Bharti AXA Life marked its entry into health insurance by launching a triple benefit critical illness plan recently. The plan, Triple Health Insurance Plan, allows you to claim three times, and each time, the sum assured is 100 per cent.
This is its USP, since other critical illness policies allow only one claim. Here, the customer stops paying premiums after the first, and is still allowed to make two more.

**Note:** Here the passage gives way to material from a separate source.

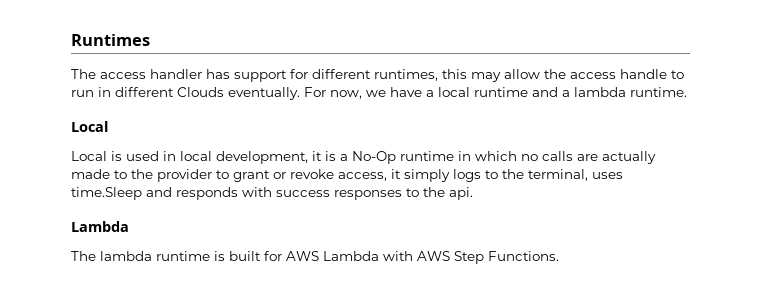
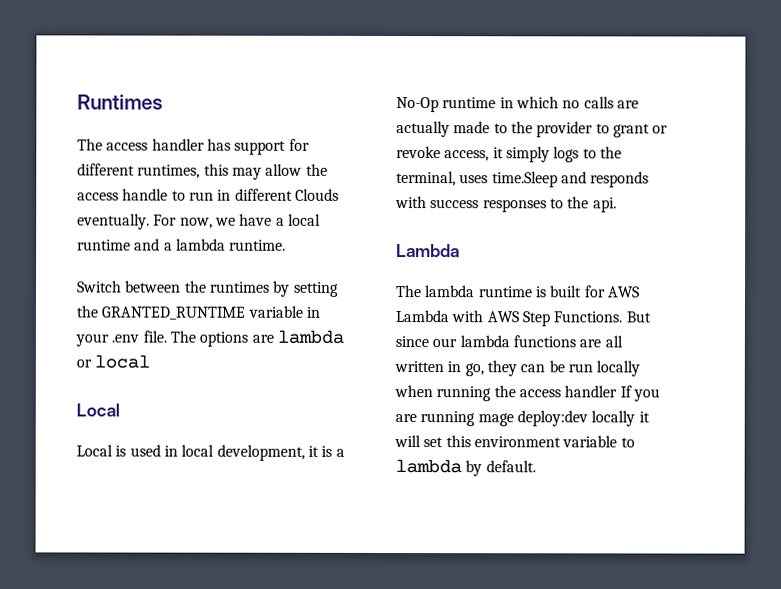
(687, 92) none -> [77,280,339,297] [76,305,320,320] [75,329,344,347] [76,354,151,369] // Switch between the runtimes by setting the GRANTED_RUNTIME variable in your .env file. The options are lambda or local
(559, 256) none -> [625,311,651,323] [395,335,623,348] [394,360,641,377] [394,385,660,402] [395,410,650,427] [394,435,635,448] [395,459,536,477] But since our lambda functions are all written in go, they can be run locally when running the access handler If you are running mage deploy:dev locally it will set this environment variable to lambda by default.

The Triple Health plan covers 13 critical illnesses and is at par with most health insurers who cover eight-12 ailments on an average. Typically, the higher the number of ailments covered, the better. Yet, customers need to read the fine print regarding conditions attached to the coverage. In this plan, the list of illnesses has been classified into three groups. A claim can only be made for one illness from each group. So, if a customer has made claim for a heart attack, which belongs to group A, he will not be covered for a coronary artery bypass or heart transplant that fall in that category. Besides, there has to be a mandated gap of at least one year between each of the claims.
There are other deterrents, too. While the maximum entry age at 50 and the renewal ceasing age at 65 is at par with what most other policies offer, the Triple Health plan has a fixed 15-year tenure. The fixed tenure will not favour younger policyholders, say insurance experts. "Usually, even a 30-year old person buying a policy is assured of having it renewed till age 65. But, here, the 30-year old will not be renewed after age 45,"says Abhishek Bondia of Secure Now Insurance Brokers.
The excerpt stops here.